(Records from a data source)
>>
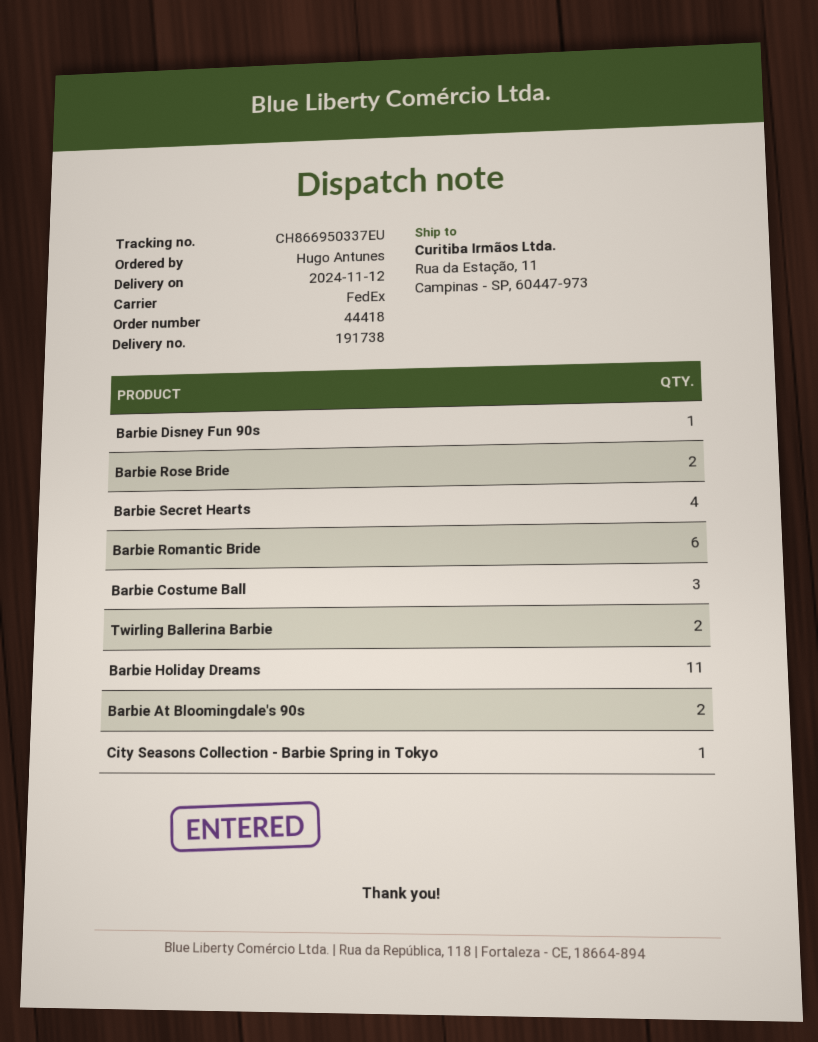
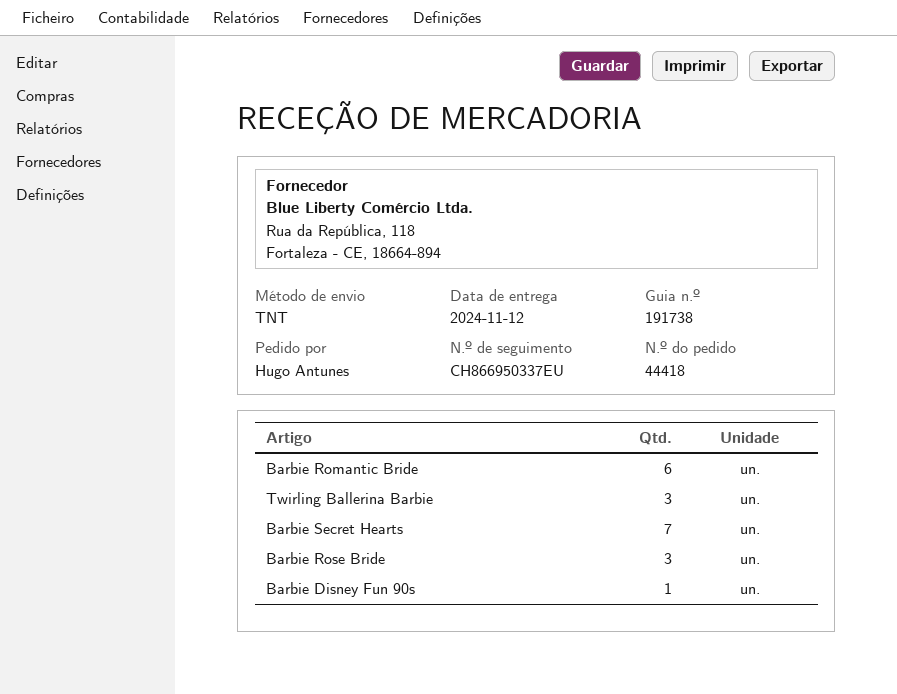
shipping method: FedEx -> TNT
Barbie Rose Bride: 2 -> 3
Barbie Secret Hearts: 4 -> 7
Barbie Costume Ball: 3 -> none
Twirling Ballerina Barbie: 2 -> 3
Barbie Holiday Dreams: 11 -> none
Barbie At Bloomingdale's 90s: 2 -> none
City Seasons Collection - Barbie Spring in Tokyo: 1 -> none

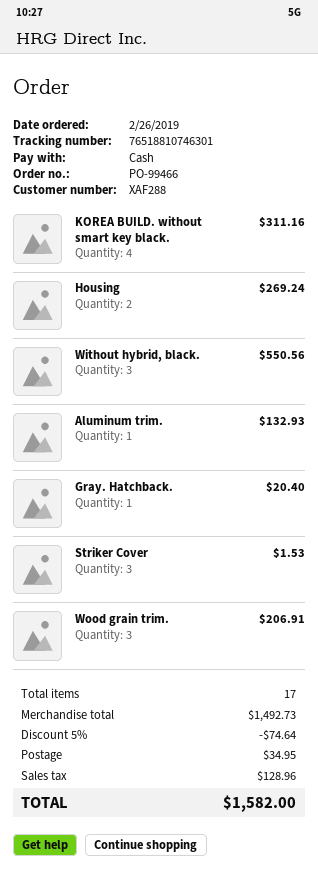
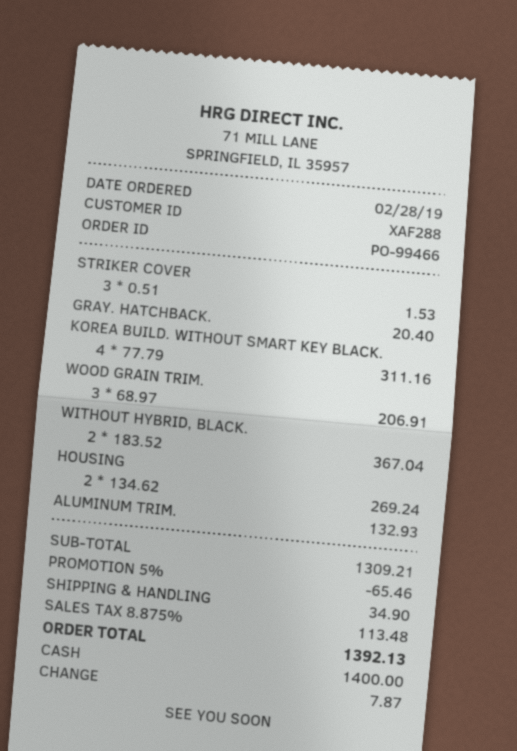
order date: 2019-02-26 -> 2019-02-28
Without hybrid, black.: 3 for 550.56 -> 2 for 367.04
subtotal: 1492.73 -> 1309.21
discount: 5% = 74.64 -> 5% = 65.46
shipping: 34.95 -> 34.90
tax: 128.96 -> 113.48
total: 1582.00 -> 1392.13

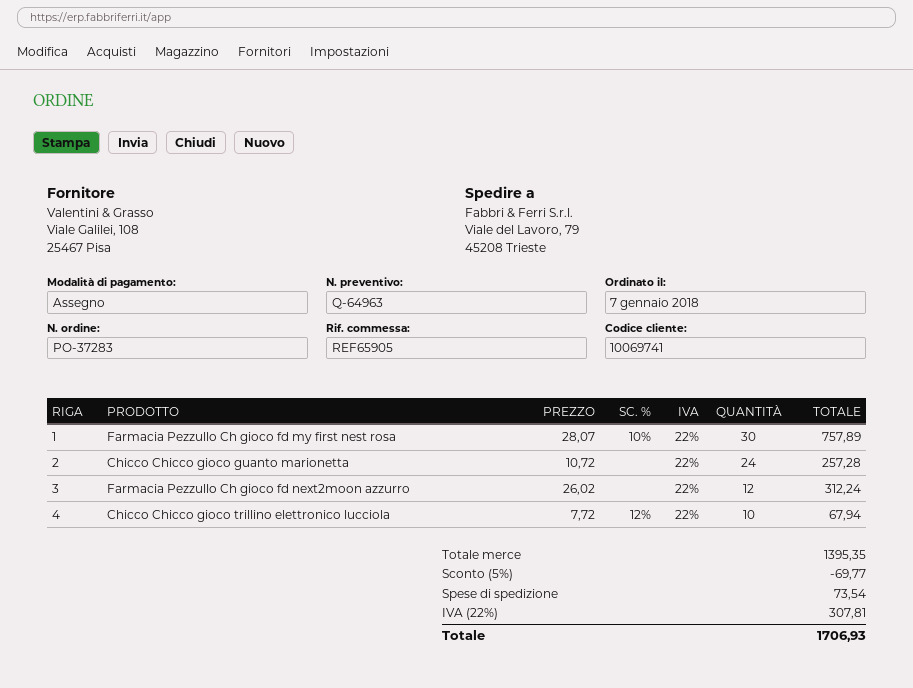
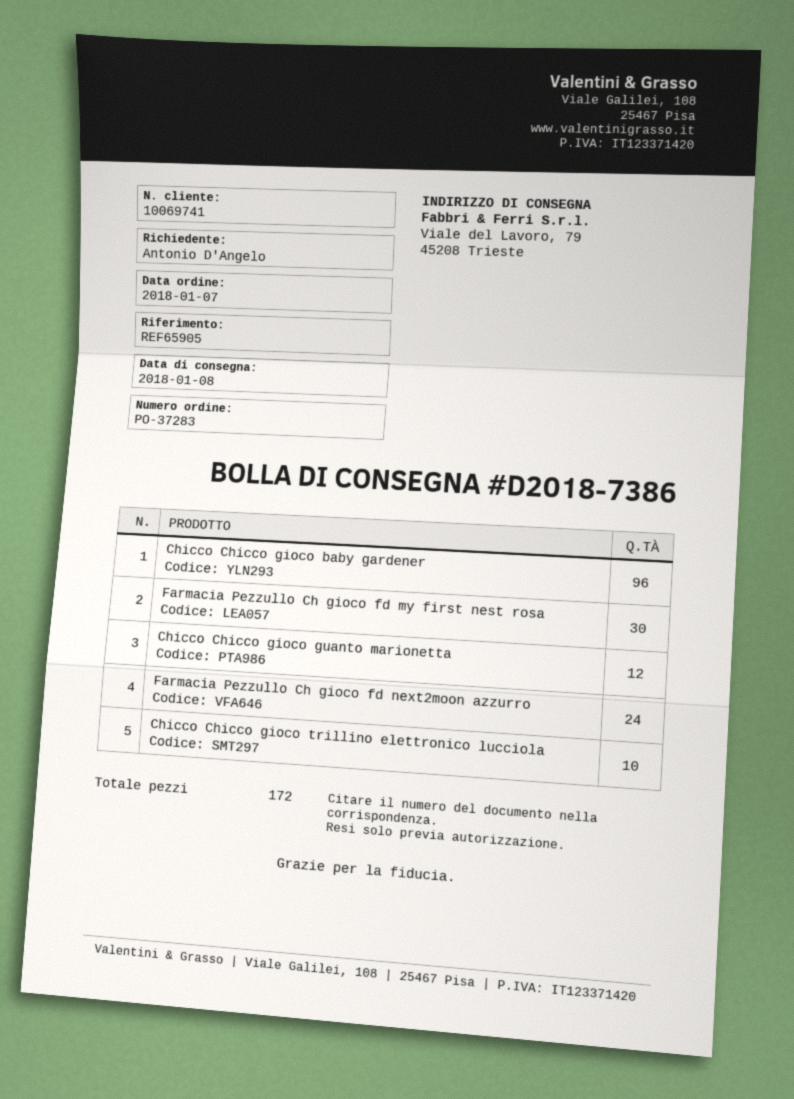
Chicco Chicco gioco guanto marionetta: 24 -> 12
Farmacia Pezzullo Ch gioco fd next2moon azzurro: 12 -> 24
Chicco Chicco gioco baby gardener: none -> 96

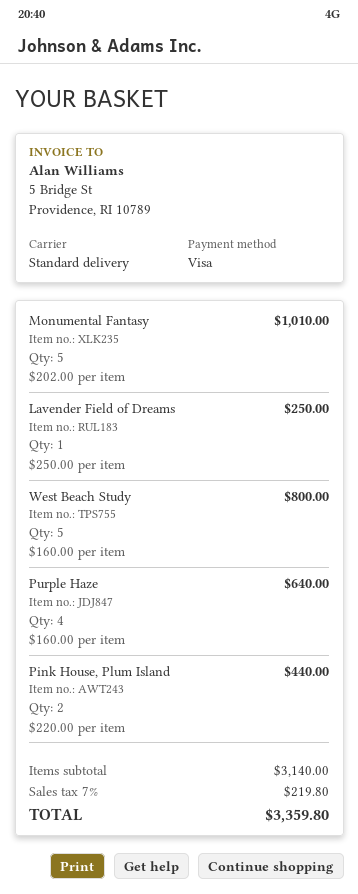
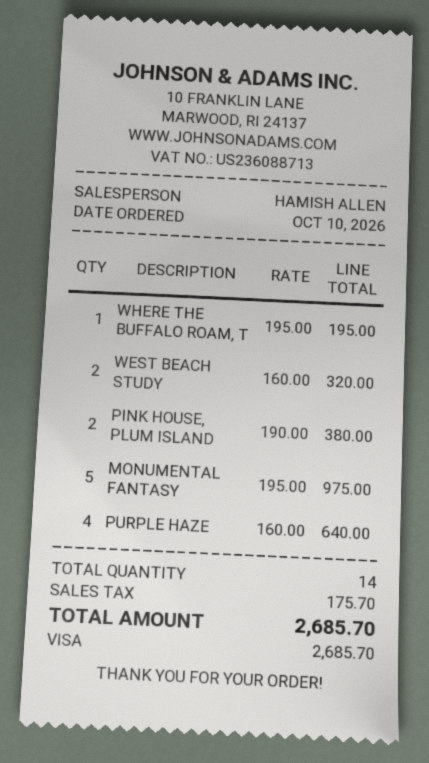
Monumental Fantasy: 5 x 202.00 = 1010.00 -> 5 x 195.00 = 975.00
Lavender Field of Dreams: 1 x 250.00 = 250.00 -> none
West Beach Study: 5 x 160.00 = 800.00 -> 2 x 160.00 = 320.00
Pink House, Plum Island: 2 x 220.00 = 440.00 -> 2 x 190.00 = 380.00
WHERE THE BUFFALO ROAM, T: none -> 1 x 195.00 = 195.00
tax: 219.80 -> 175.70
total: 3359.80 -> 2685.70

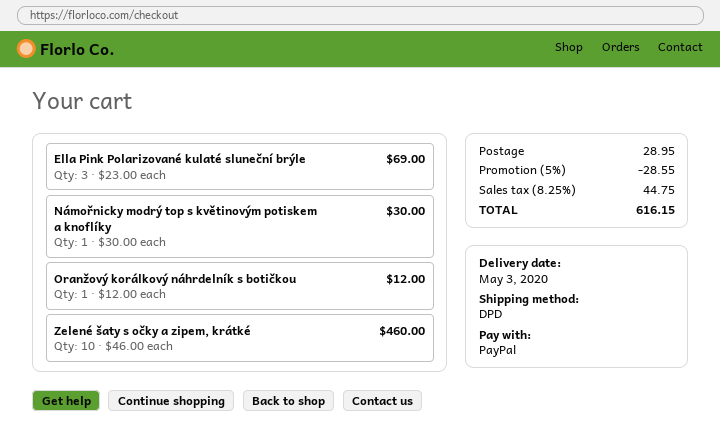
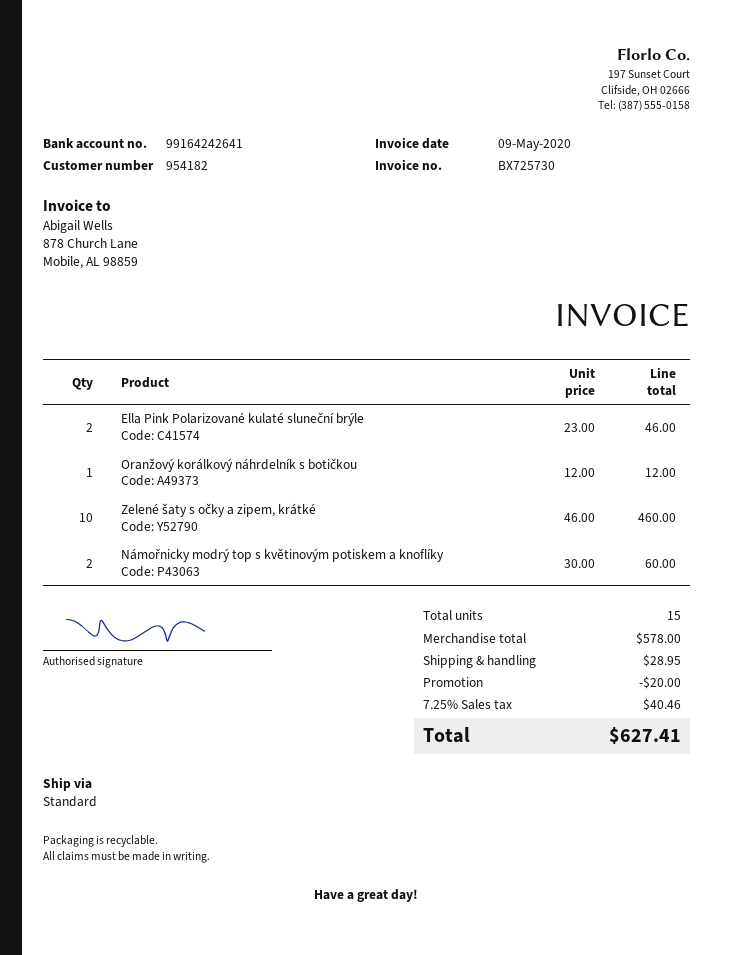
shipping method: DPD -> standard
Ella Pink Polarizované kulaté sluneční brýle: 3 x 23.00 = 69.00 -> 2 x 23.00 = 46.00
Námořnicky modrý top s květinovým potiskem a knoflíky: 1 x 30.00 = 30.00 -> 2 x 30.00 = 60.00
discount: 28.55 -> 20.00
tax: 8.25% = 44.75 -> 7.25% = 40.46
total: 616.15 -> 627.41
<<
- Your task -
Give the count of lines in the records above that hold the string "discount", and only that count.

- Solution -
2